[User interface change data]
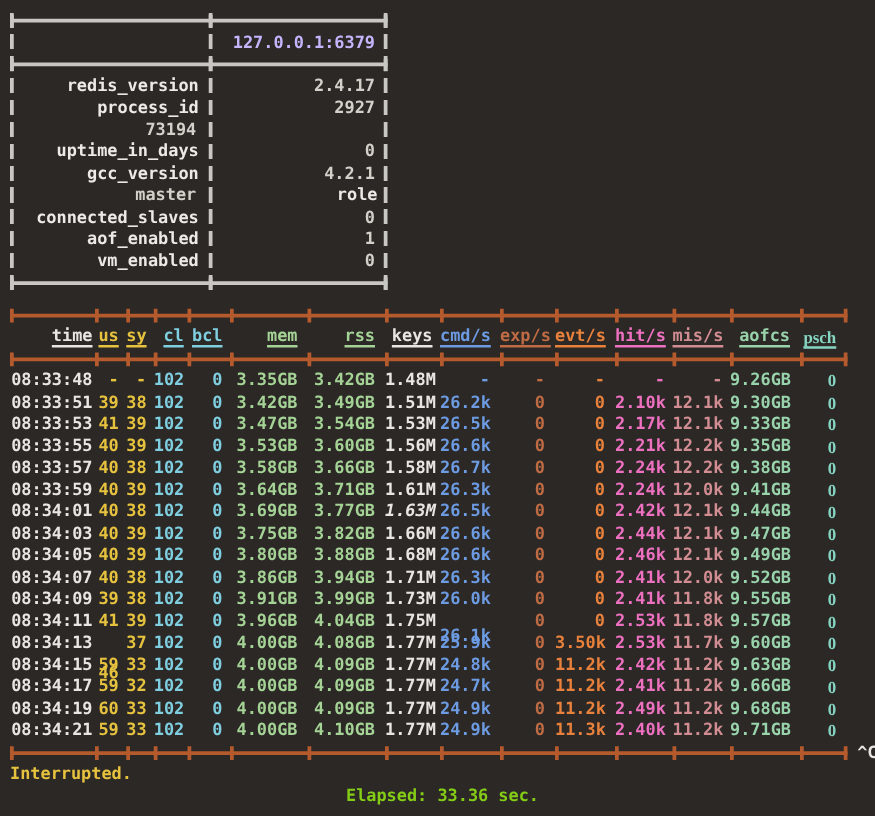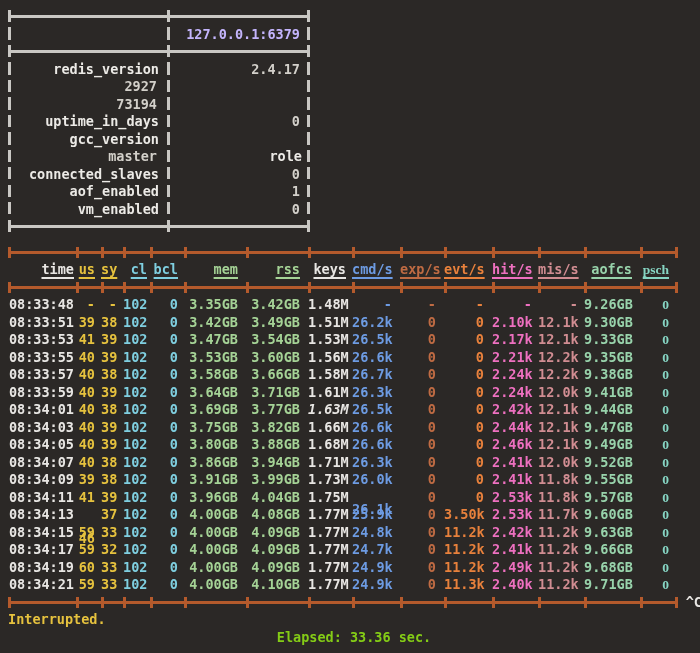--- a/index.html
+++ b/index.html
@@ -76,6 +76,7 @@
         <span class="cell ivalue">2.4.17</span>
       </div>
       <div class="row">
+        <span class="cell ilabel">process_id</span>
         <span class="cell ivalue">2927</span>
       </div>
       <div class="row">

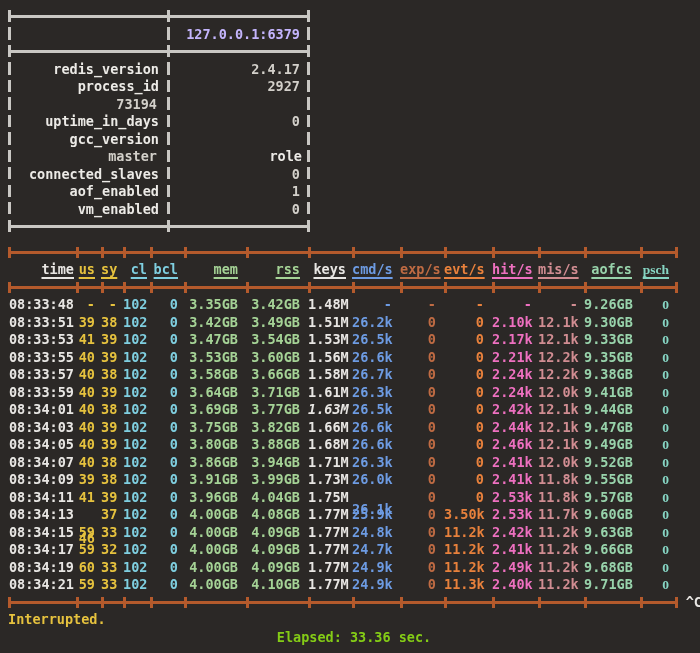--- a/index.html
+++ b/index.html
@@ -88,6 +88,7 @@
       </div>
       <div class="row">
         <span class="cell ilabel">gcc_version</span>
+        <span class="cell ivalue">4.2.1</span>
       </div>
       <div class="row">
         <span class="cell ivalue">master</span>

Exercise requirements: Set out, exactly as given, the line that contains "-76,6 +76,7 @@" along with each line after it through the end of the records above; omit the pictures.

Answer to this problem:
@@ -76,6 +76,7 @@
         <span class="cell ivalue">2.4.17</span>
       </div>
       <div class="row">
+        <span class="cell ilabel">process_id</span>
         <span class="cell ivalue">2927</span>
       </div>
       <div class="row">

--- a/index.html
+++ b/index.html
@@ -88,6 +88,7 @@
       </div>
       <div class="row">
         <span class="cell ilabel">gcc_version</span>
+        <span class="cell ivalue">4.2.1</span>
       </div>
       <div class="row">
         <span class="cell ivalue">master</span>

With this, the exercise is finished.